Back to Notes

Spatial Weight Prior for Sparsity and other benefits.

[email protected]

Hypothesis

I had this idea and thought I'd play around with a few version of it, This is a compiled report put together (with extensive oversight) about all the tests and how the my idea evolved, pretty interesting.

Idea: Add a fixed (non-trained) spatial weight matrix that biases connections based on neuron position. Nearby neurons connect more strongly than distant ones.

W_effective = W_learned * spatial_kernel

Why interesting: - Neural networks have permutation symmetry so neurons can be reordered without changing the function - This makes comparing networks trained from different inits hard (need to find the right permutation) - Adding a spatial prior breaks this symmetry so that position now matters - Networks might converge to more similar internal structures

Expected effects: - Breaks permutation symmetry, shuffling neurons now hurts performance - Encourages local processing (like a soft convolution) - Networks trained from different inits might have more comparable representations - Possible cost: reduced capacity / slower learning?
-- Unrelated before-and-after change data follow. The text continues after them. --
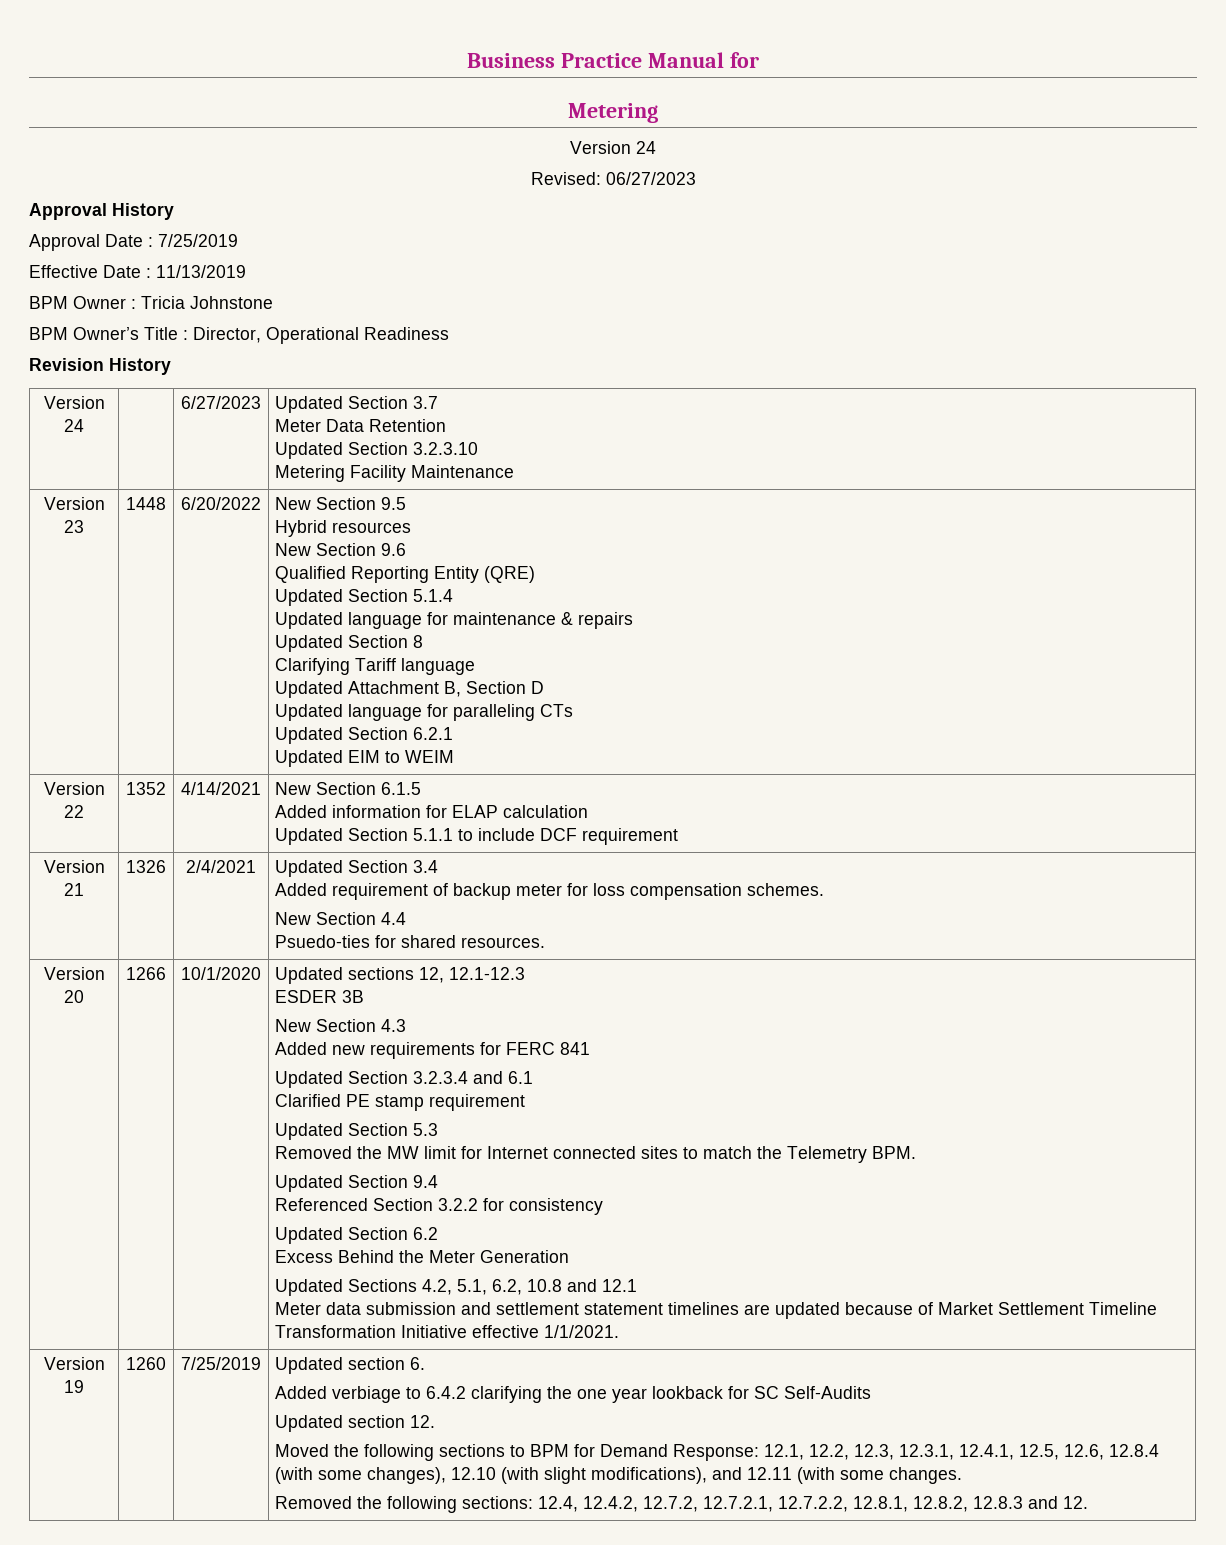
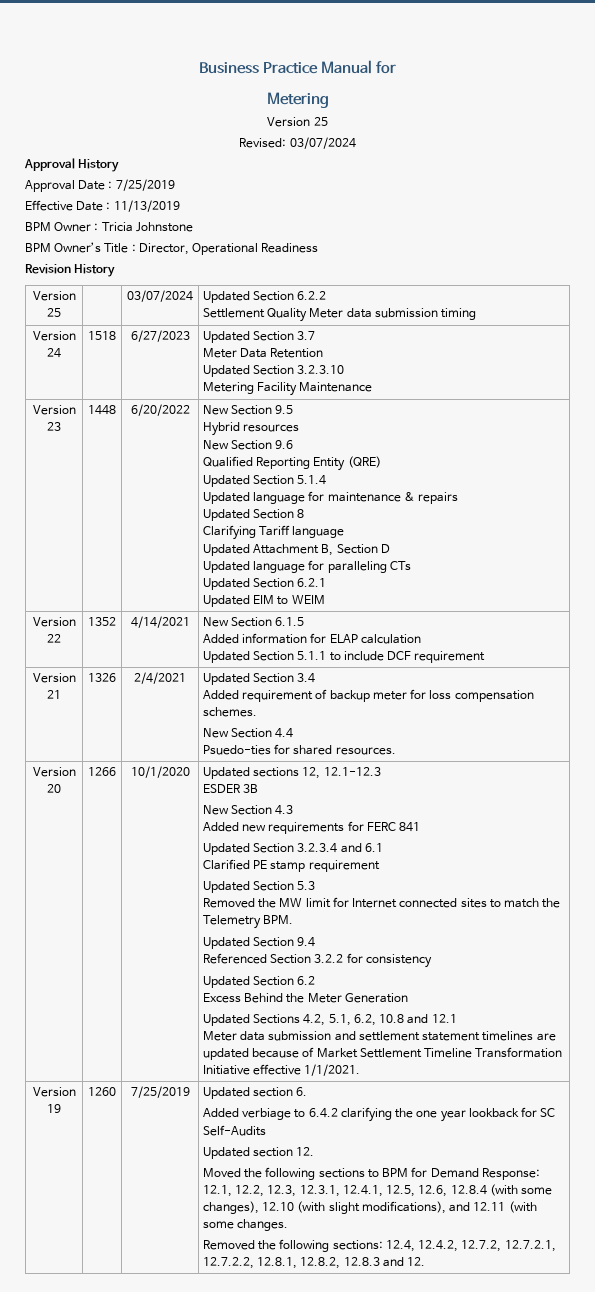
  Business Practice Manual for
  Metering
- Version 24
+ Version 25
- Revised: 06/27/2023
+ Revised: 03/07/2024
+ Version 25 | | 03/07/2024 | Updated Section 6.2.2
+ Settlement Quality Meter data submission timing
- Version 24 | | 6/27/2023 | Updated Section 3.7
+ Version 24 | 1518 | 6/27/2023 | Updated Section 3.7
Kernels to test: - none — standard fully connected (baseline) - linear — linear decay with distance: 1 - |i - j| / max_dist


Log

v1 - Linear vs None Kernel

Date: 2025-12-29

Setup: - MNIST, simple MLP with SpatialLinear layers - Train 2 networks per kernel type (different seeds) - Compare: accuracy + weight similarity between the two networks

Results:

Kernel Avg Accuracy Weight Similarity (cosine)
none 97.69% 0.018
linear 97.56% 0.007

Observations: - Accuracy nearly identical — spatial prior doesn't hurt learning - Weight similarity near ZERO for both — networks learn completely different weights - The spatial prior did NOT increase weight convergence

Analysis:

The hypothesis was wrong. Breaking permutation symmetry doesn't make networks converge to similar solutions because:

  1. Many local solutions exist — Even with locality constraints, there are many ways to learn "detect edges in this region"
  2. Symmetry isn't the main problem — The issue isn't that neurons are permuted; it's that the loss landscape has many equivalent minima
  3. Weights ≠ representations — Networks might learn similar functions despite different weights

Key insight: The spatial kernel constrains how information flows (locality), but not what patterns to learn. Two networks can both learn "local features" but with completely different local features.


v2 - Spatial as Magnitude Normalizer

Date: 2025-12-29

Idea: What if spatial kernel defines MAGNITUDE and learned weights define DIRECTION?

W_direction = W_learned / ||W_learned||  # per row
W_effective = spatial_kernel * W_direction * scale

Results:

Kernel Avg Accuracy Weight Similarity
none 97.43% 0.048
linear 97.22% 0.038

Observations: - Slightly increased weight similarity (~4-5% vs ~1-2% in v1) - Small accuracy cost - More constraint → slightly more similar structures


v3 - Multiple Kernel Shapes

Date: 2025-12-29

Setup: Test different spatial kernels with magnitude normalization on MNIST.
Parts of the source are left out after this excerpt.